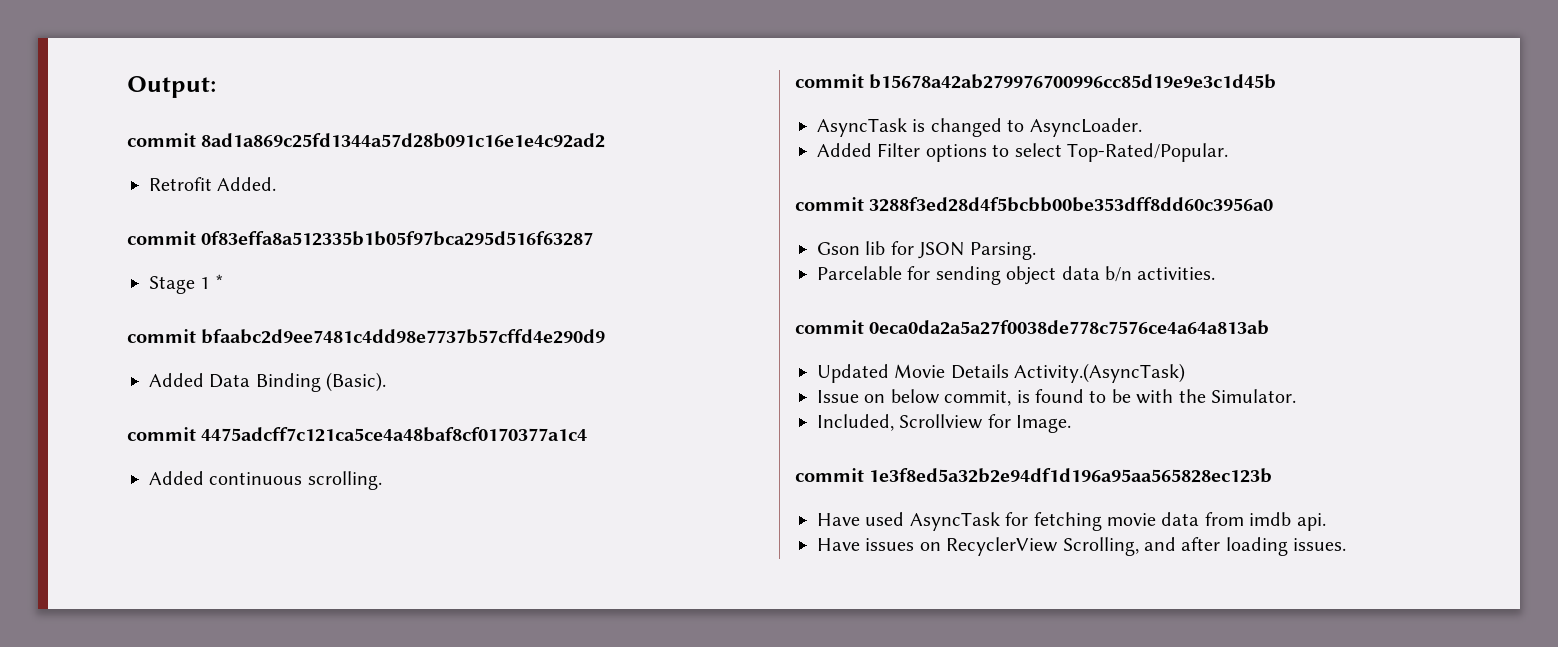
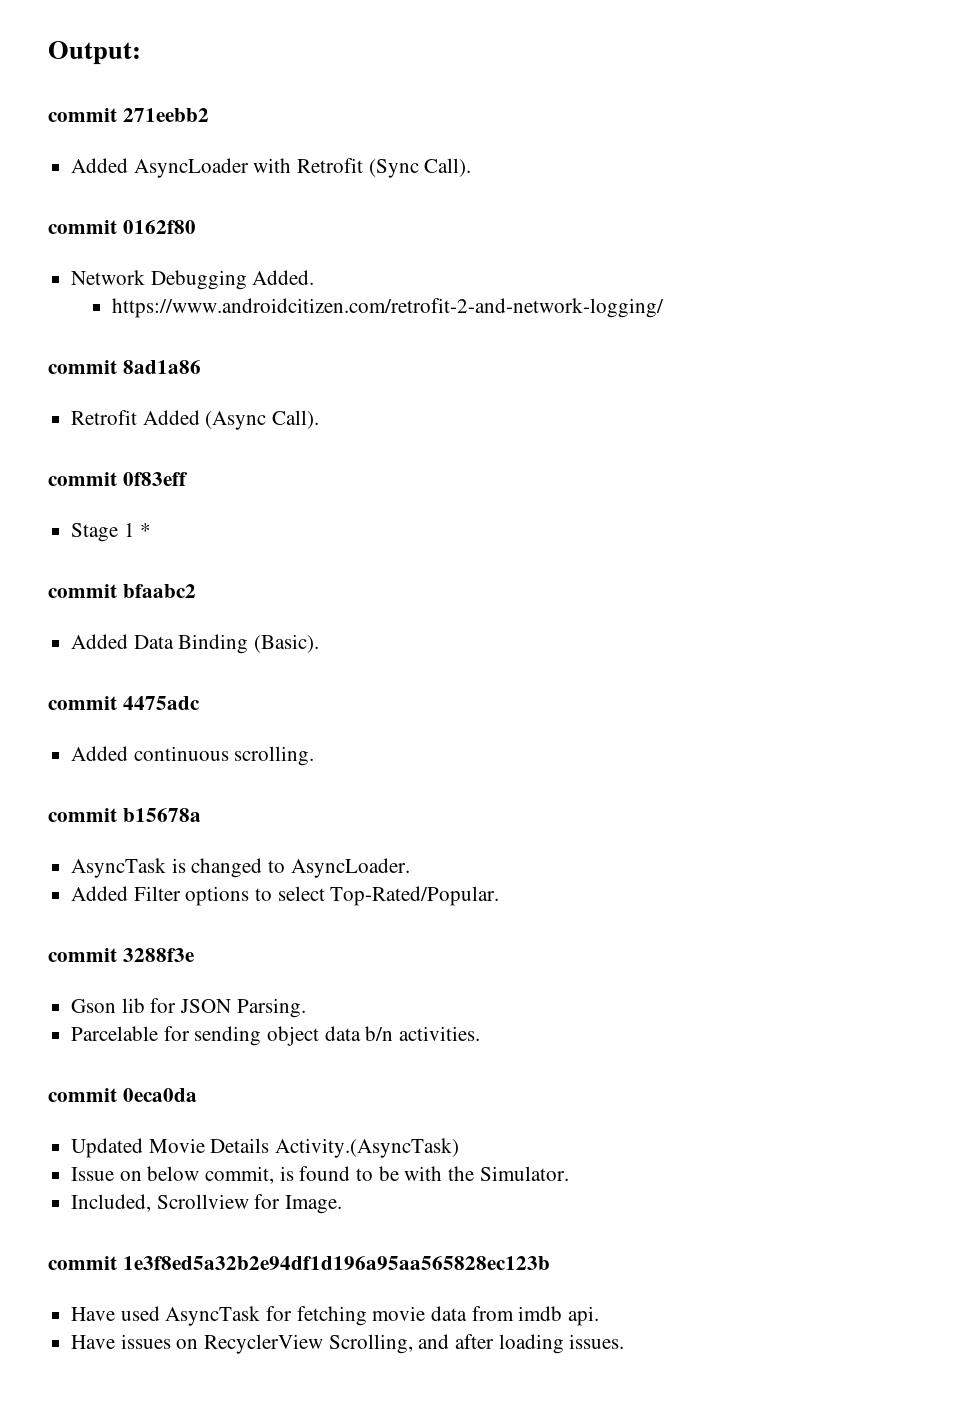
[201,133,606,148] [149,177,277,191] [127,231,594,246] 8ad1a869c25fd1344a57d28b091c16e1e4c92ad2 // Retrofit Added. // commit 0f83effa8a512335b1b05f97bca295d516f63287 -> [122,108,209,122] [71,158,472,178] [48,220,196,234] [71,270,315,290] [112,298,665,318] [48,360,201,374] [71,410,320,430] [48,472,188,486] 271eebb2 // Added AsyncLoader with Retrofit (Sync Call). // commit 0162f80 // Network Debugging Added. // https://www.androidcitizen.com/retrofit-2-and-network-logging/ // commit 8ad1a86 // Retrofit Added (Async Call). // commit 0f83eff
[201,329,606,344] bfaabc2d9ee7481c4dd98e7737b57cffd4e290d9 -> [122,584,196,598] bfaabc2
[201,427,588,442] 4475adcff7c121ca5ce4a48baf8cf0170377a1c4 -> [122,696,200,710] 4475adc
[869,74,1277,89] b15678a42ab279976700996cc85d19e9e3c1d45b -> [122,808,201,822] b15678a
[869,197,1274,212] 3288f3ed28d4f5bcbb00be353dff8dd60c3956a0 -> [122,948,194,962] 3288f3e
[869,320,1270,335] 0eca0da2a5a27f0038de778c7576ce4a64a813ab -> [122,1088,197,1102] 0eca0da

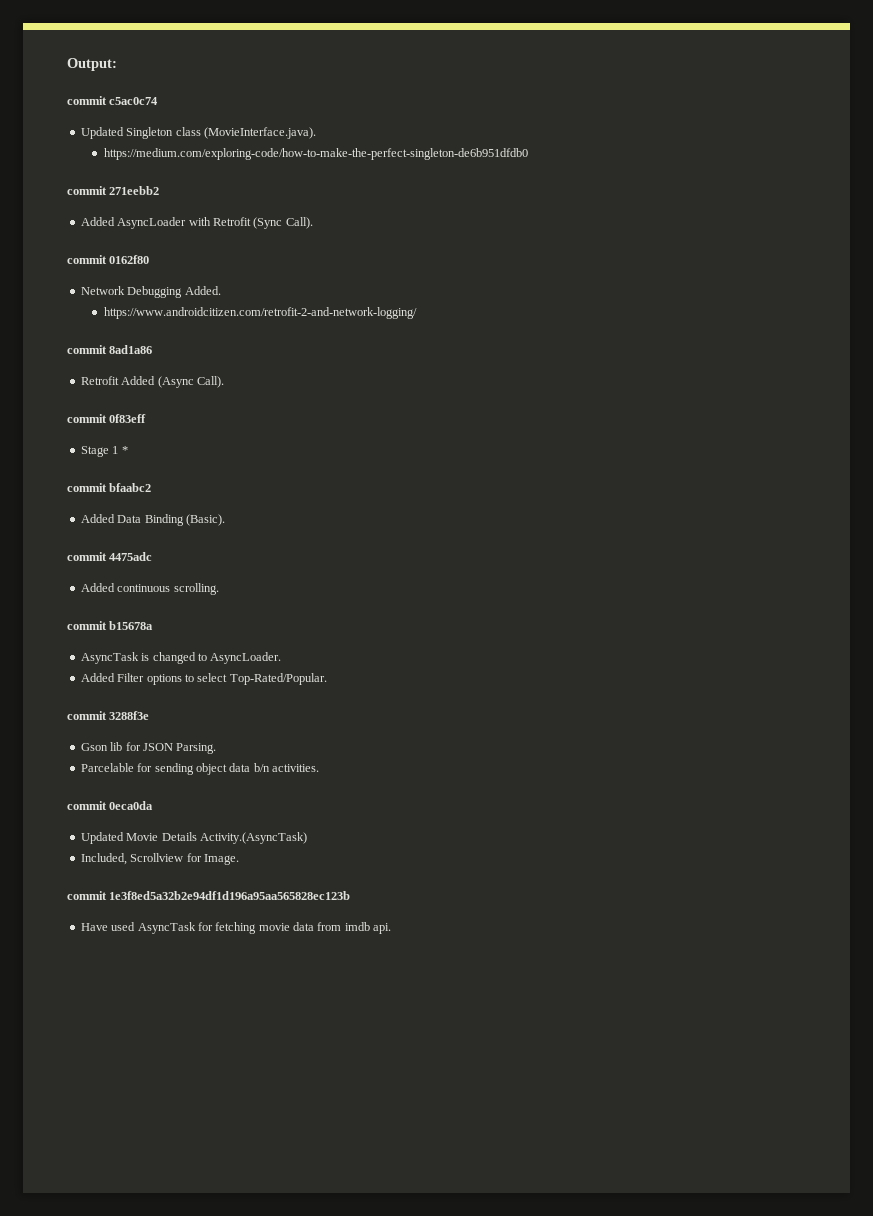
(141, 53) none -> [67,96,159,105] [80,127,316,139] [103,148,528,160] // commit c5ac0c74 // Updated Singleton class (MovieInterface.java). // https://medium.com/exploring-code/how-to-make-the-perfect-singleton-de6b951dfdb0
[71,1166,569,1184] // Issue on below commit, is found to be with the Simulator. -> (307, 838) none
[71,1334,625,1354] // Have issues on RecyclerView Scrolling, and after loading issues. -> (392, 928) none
──────
Work to complete
For this task, give again exactly the lines from the line with "[869,197,1274,212] 3288f3ed28d4f5bcbb00be353dff8dd60c3956a0 ->" through the end of the entries, including both ends, and omit the pictures.

Response to this exercise
[869,197,1274,212] 3288f3ed28d4f5bcbb00be353dff8dd60c3956a0 -> [122,948,194,962] 3288f3e
[869,320,1270,335] 0eca0da2a5a27f0038de778c7576ce4a64a813ab -> [122,1088,197,1102] 0eca0da

(141, 53) none -> [67,96,159,105] [80,127,316,139] [103,148,528,160] // commit c5ac0c74 // Updated Singleton class (MovieInterface.java). // https://medium.com/exploring-code/how-to-make-the-perfect-singleton-de6b951dfdb0
[71,1166,569,1184] // Issue on below commit, is found to be with the Simulator. -> (307, 838) none
[71,1334,625,1354] // Have issues on RecyclerView Scrolling, and after loading issues. -> (392, 928) none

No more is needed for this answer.